Fig. 5. Crustal conductive geotherm for a variety of heat flow estimates (q_s) and thermal conductivity of the crust (k).

The vertical blue line denotes temperature value of 50°C (323 K), past which hydrothermal alterations can occur.

The faint young Sun paradox also challenges the formation hypotheses of VNs on Mars by surface water. Solving it likely requires endogenous parameters controlling the stability of liquid water on Mars (and Earth), as alternative stellar evolution models cause inconsistencies with helioseismology (38, 39). Groundwater production from geothermal heating, as we show here, may at least partially explain the formation of VNs on Mars. VNs could have then formed via sapping, by mass wasting aided by groundwater seepage, or by floods (40). Likewise, basal melting from high geothermal heat flow would slowly accumulate meltwater at the base of ice sheets and either infiltrate into the warm ground, form subglacial streams, or sustain periglacial surface water. Ice and snow packs can continually recharge by the migration of ice toward high-altitude regions due to adiabatic surface cooling, which would recharge VN sources after melting events in a predominantly cold climate (11). The rapid decline in the rate of valley formation at the end of the Noachian is also readily explained by a declining heat flow.
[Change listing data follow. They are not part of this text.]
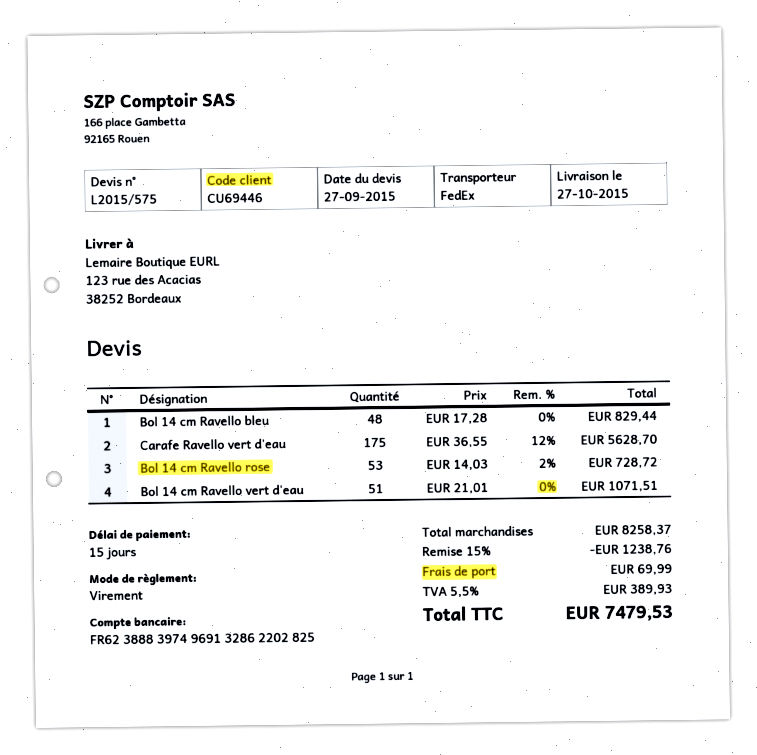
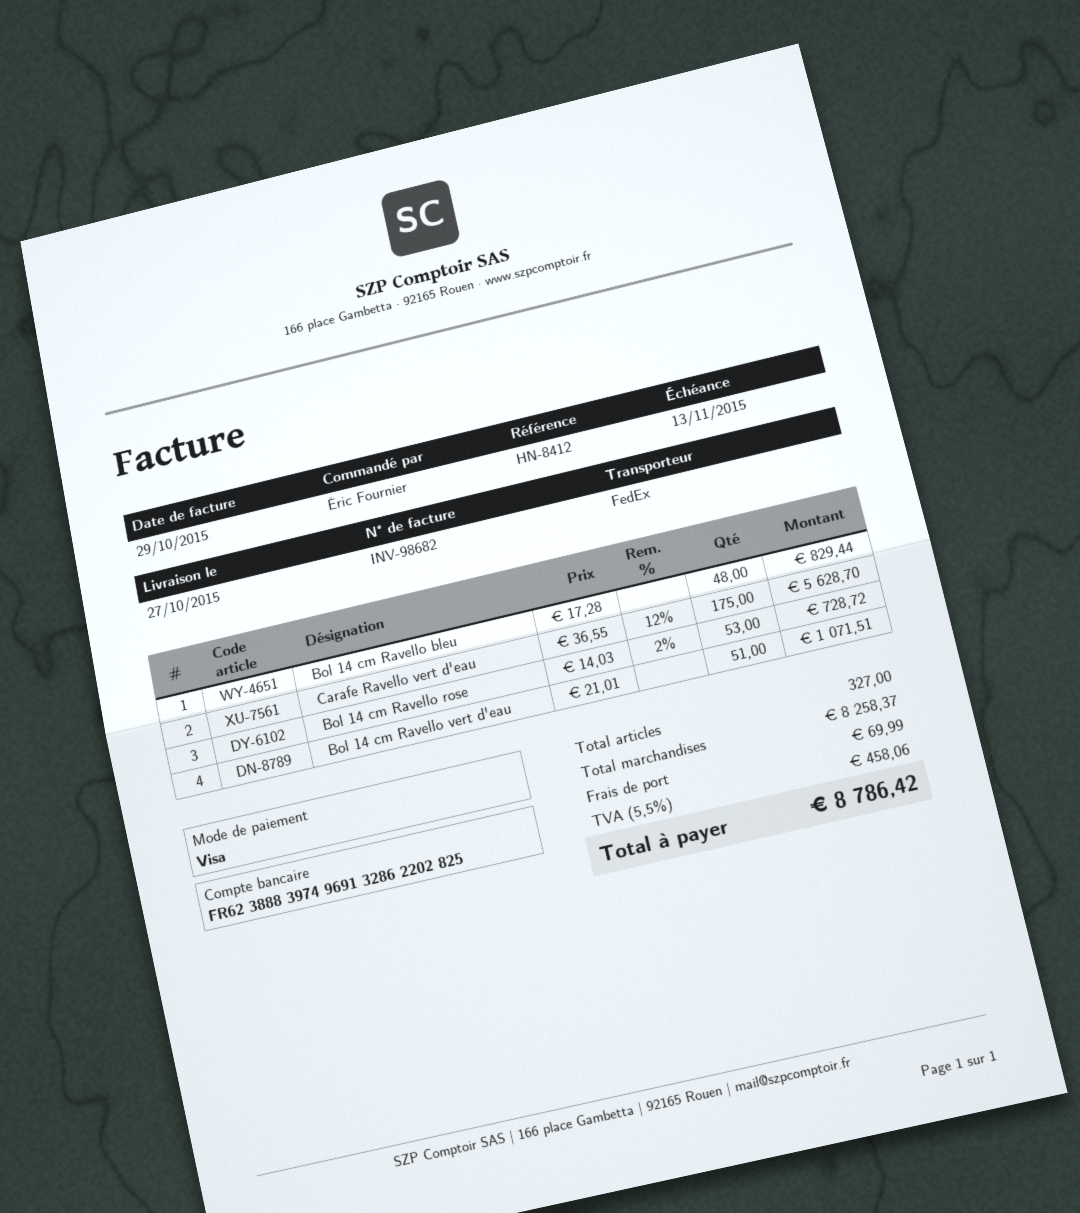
payment method: bank transfer -> Visa
discount: 15% = 1238.76 -> none
tax: 5.5% = 389.93 -> 5.5% = 458.06
total: 7479.53 -> 8786.42

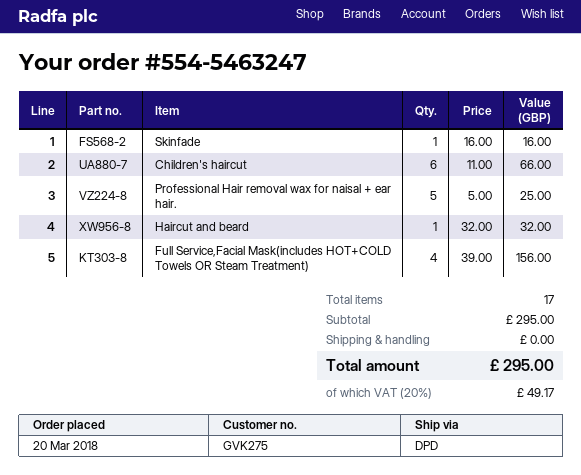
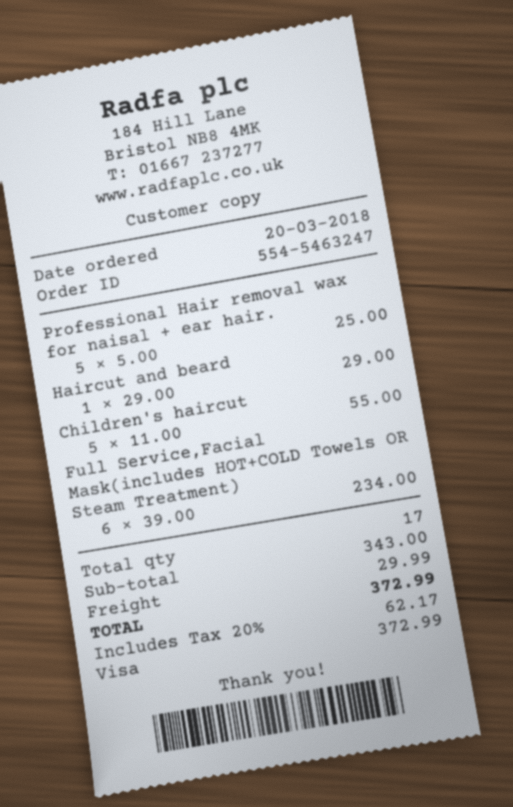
Skinfade: 1 x 16.00 = 16.00 -> none
Children's haircut: 6 x 11.00 = 66.00 -> 5 x 11.00 = 55.00
Haircut and beard: 1 x 32.00 = 32.00 -> 1 x 29.00 = 29.00
Full Service,Facial Mask(includes HOT+COLD Towels OR Steam Treatment): 4 x 39.00 = 156.00 -> 6 x 39.00 = 234.00
subtotal: 295.00 -> 343.00
shipping: 0.00 -> 29.99
tax: 20% = 49.17 -> 20% = 62.17
total: 295.00 -> 372.99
Even if Mars was once a warm and wet planet (41), over time, with the loss of the magnetic field, atmospheric thinning, and subsequent drop in global temperatures, liquid water would have been stable primarily in the subsurface (Fig. 5). Liquid water from basal melting in cold-icy highlands or from insolation-driven processes under a warm, wet Mars would have infiltrated to great depths owing to Mars’s fractured crust and lower gravity. Previously, Clifford (42) computed the thickness of groundwater that can reside in the martian subsurface by computing compaction curves to calculate the depth at which the porosity on Mars is less than 1%. The self-compaction depth predicted by that model estimated the depth of zero porosity to approximately 8.5 km and the total pore volume of the martian crust to be sufficient to store a GEL approximately ~500 m deep.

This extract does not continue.